(Web page revision data)
########

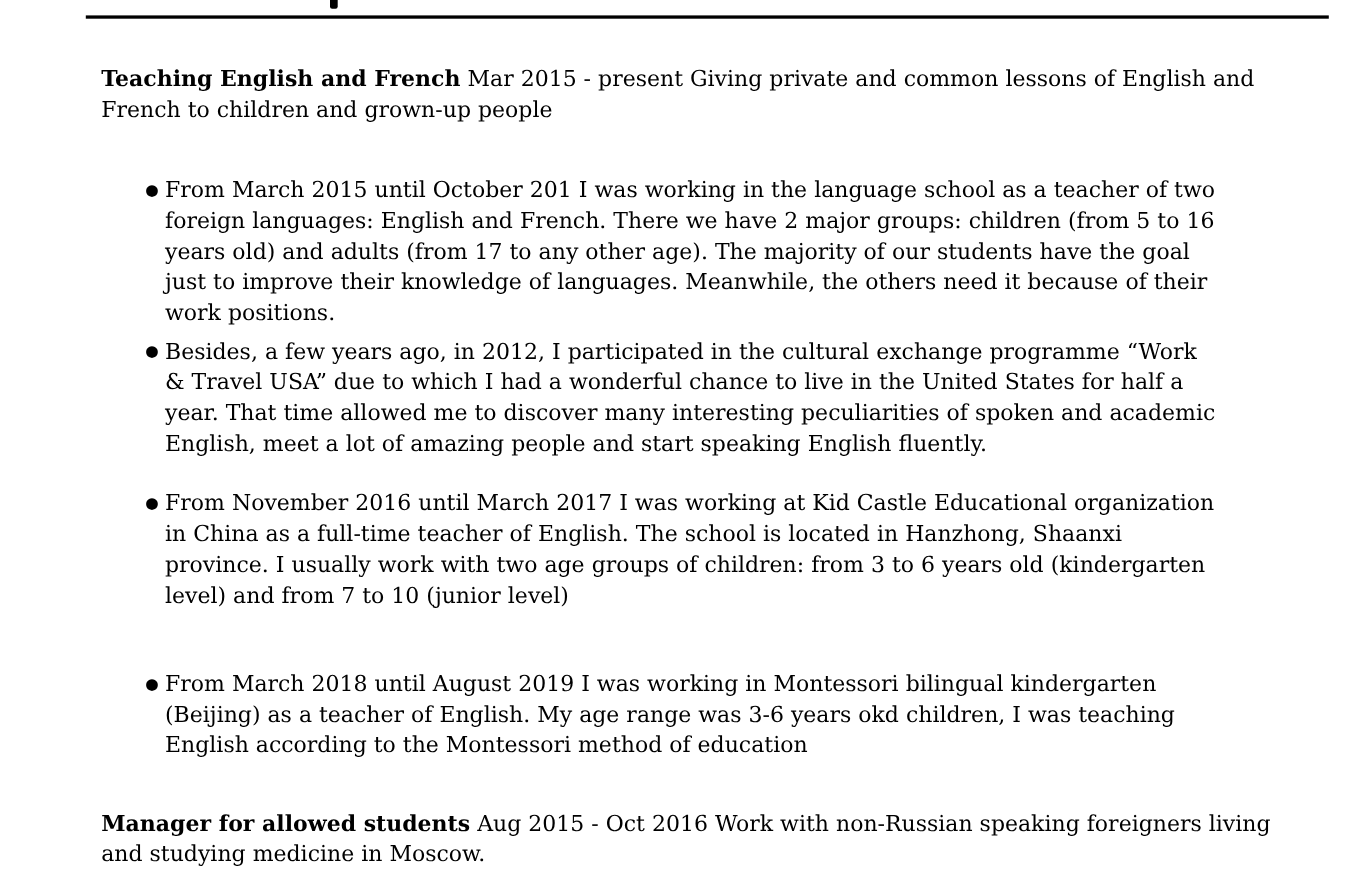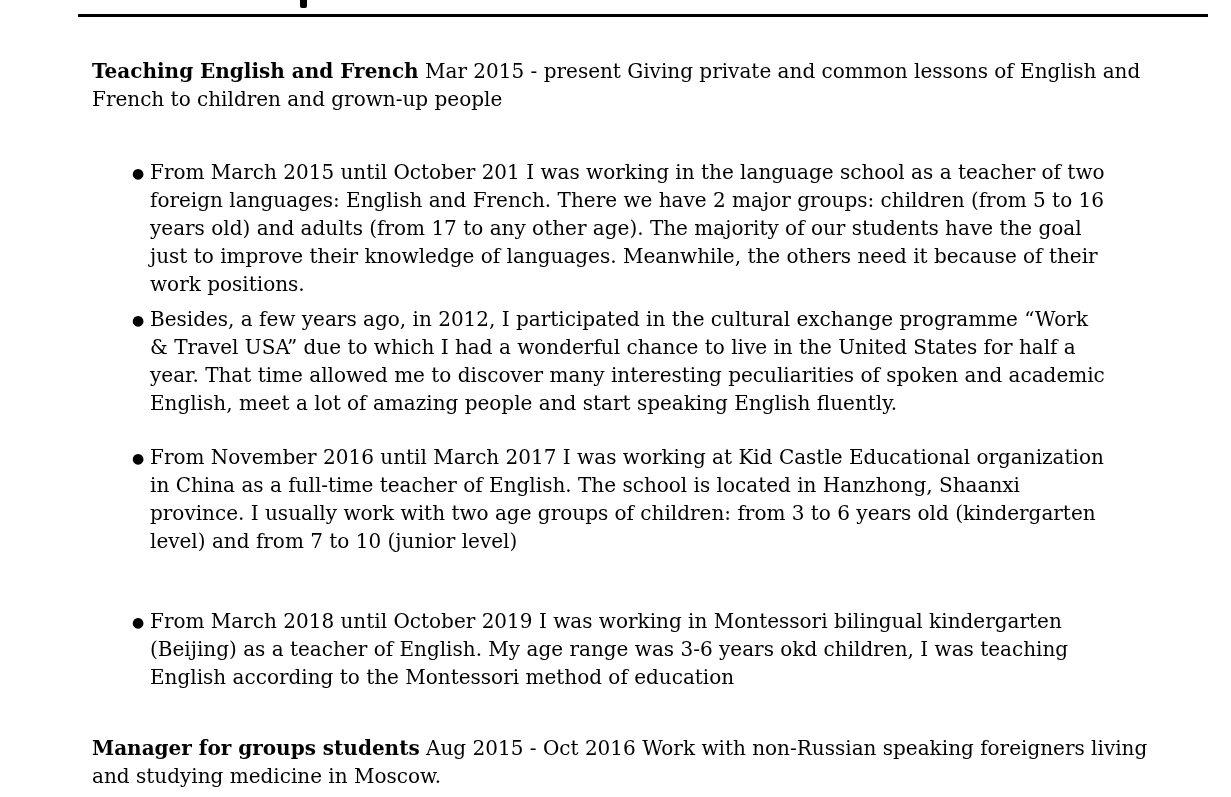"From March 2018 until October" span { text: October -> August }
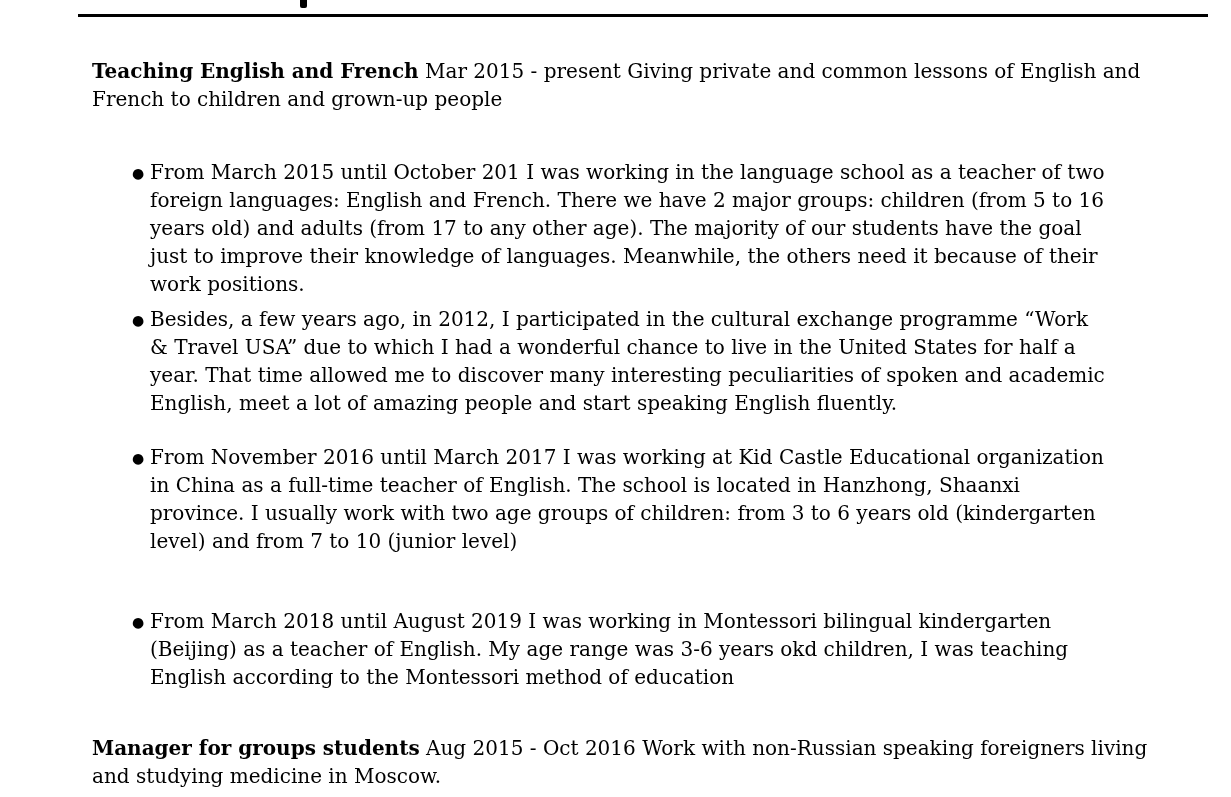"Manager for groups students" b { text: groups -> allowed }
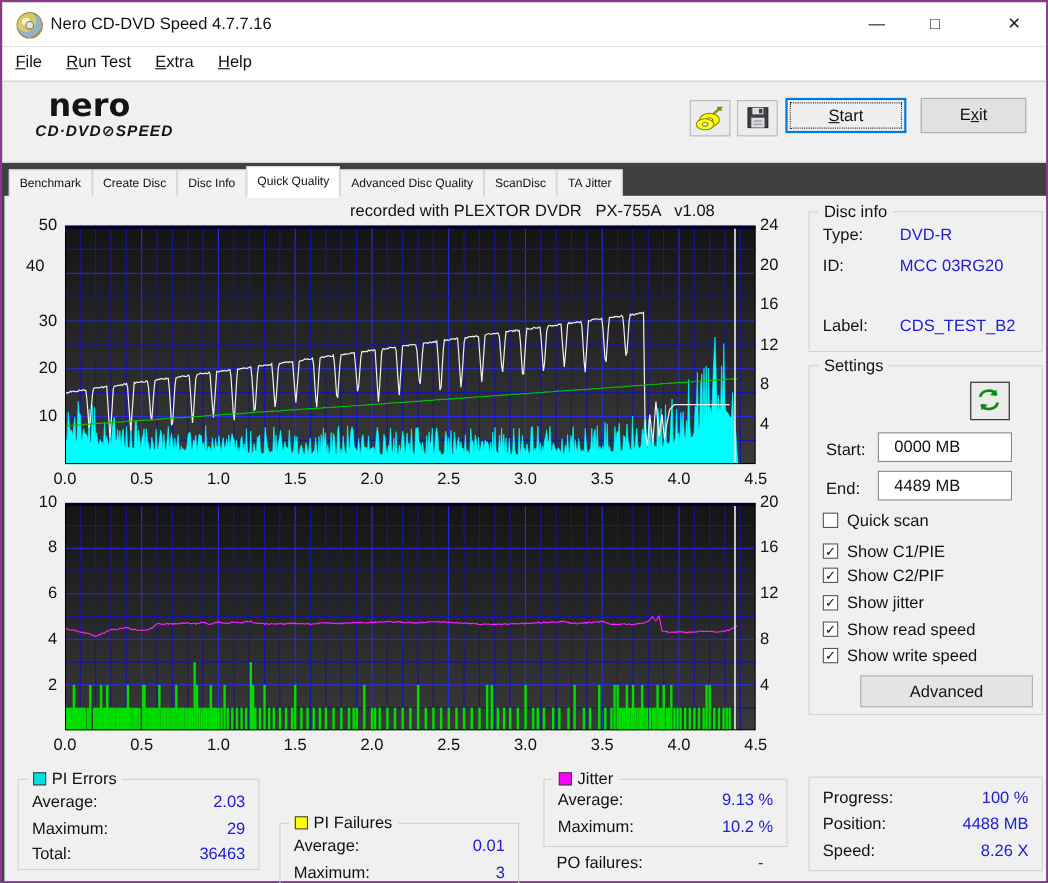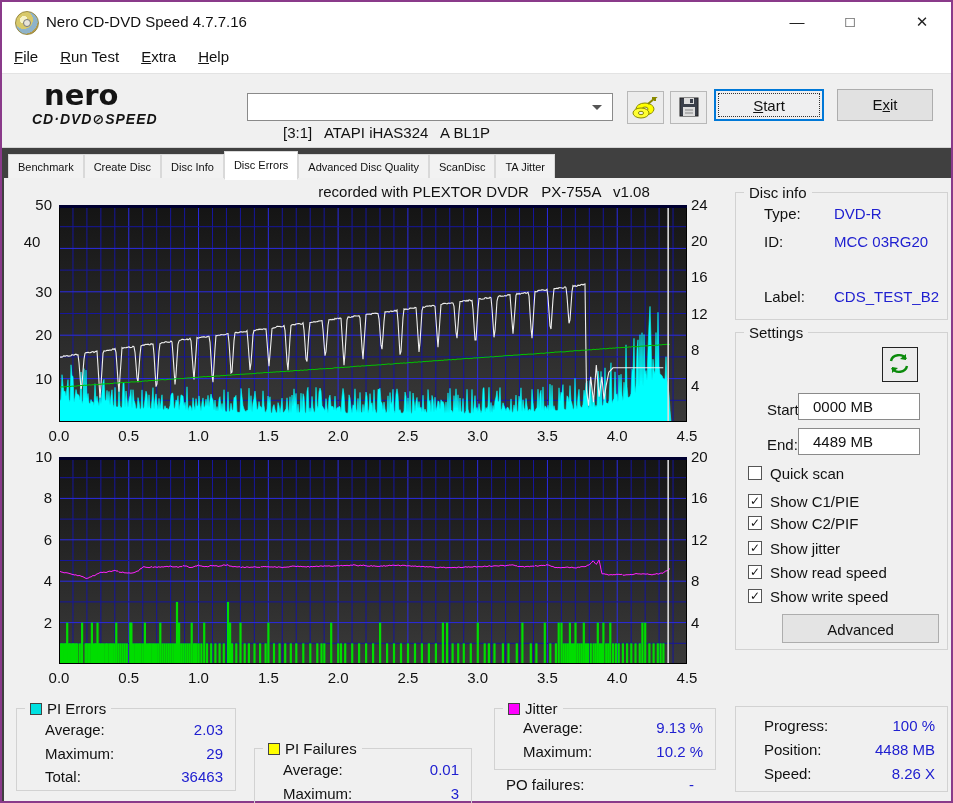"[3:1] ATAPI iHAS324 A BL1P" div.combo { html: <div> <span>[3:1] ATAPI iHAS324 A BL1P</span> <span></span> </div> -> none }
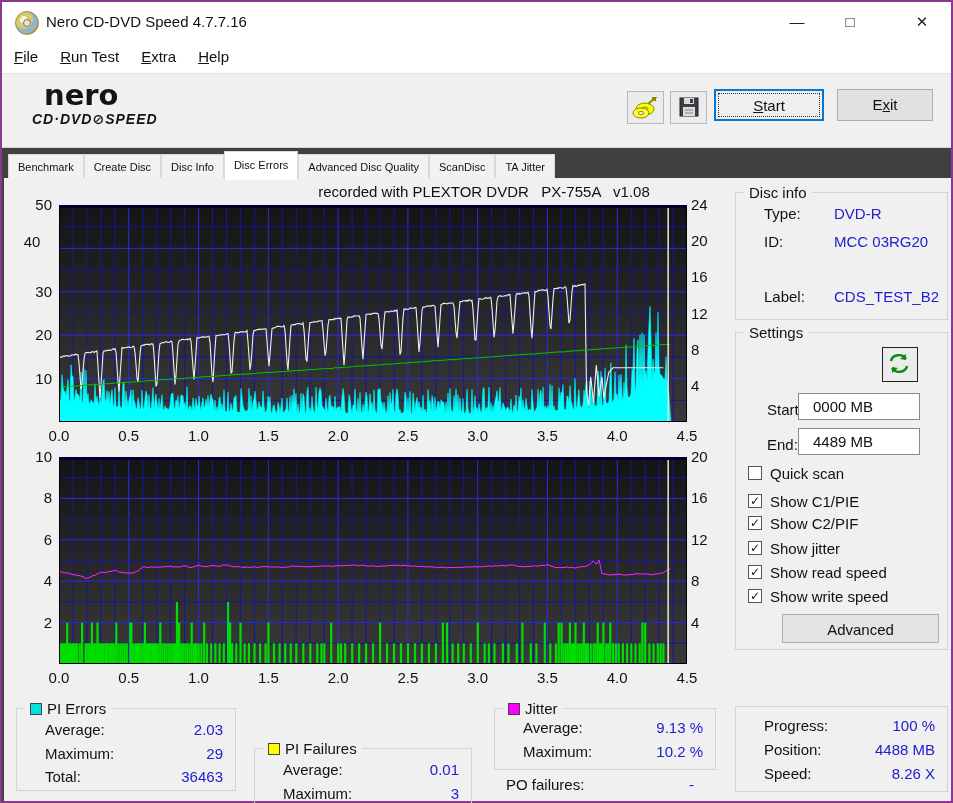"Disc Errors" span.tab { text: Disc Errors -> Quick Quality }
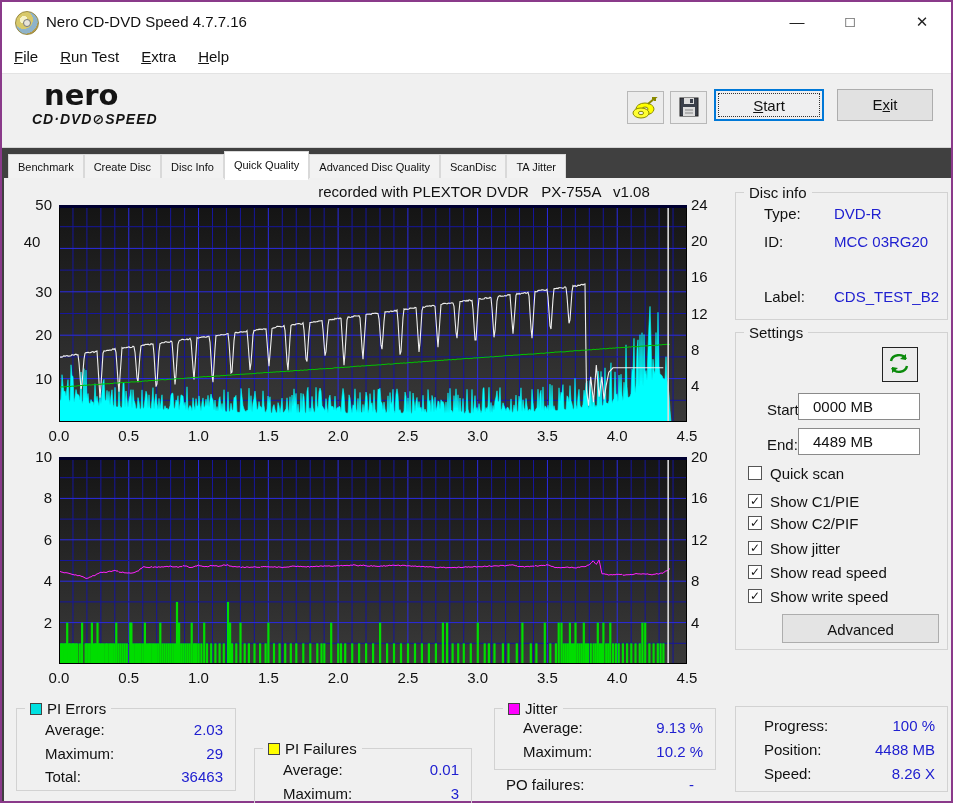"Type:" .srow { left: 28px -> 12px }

########

Task statement
Pictures stay out, and every line of the records is transcribed exactly.

Task answer
"From March 2018 until October" span { text: October -> August }
"Manager for groups students" b { text: groups -> allowed }
"[3:1] ATAPI iHAS324 A BL1P" div.combo { html: <div> <span>[3:1] ATAPI iHAS324 A BL1P</span> <span></span> </div> -> none }
"Disc Errors" span.tab { text: Disc Errors -> Quick Quality }
"Type:" .srow { left: 28px -> 12px }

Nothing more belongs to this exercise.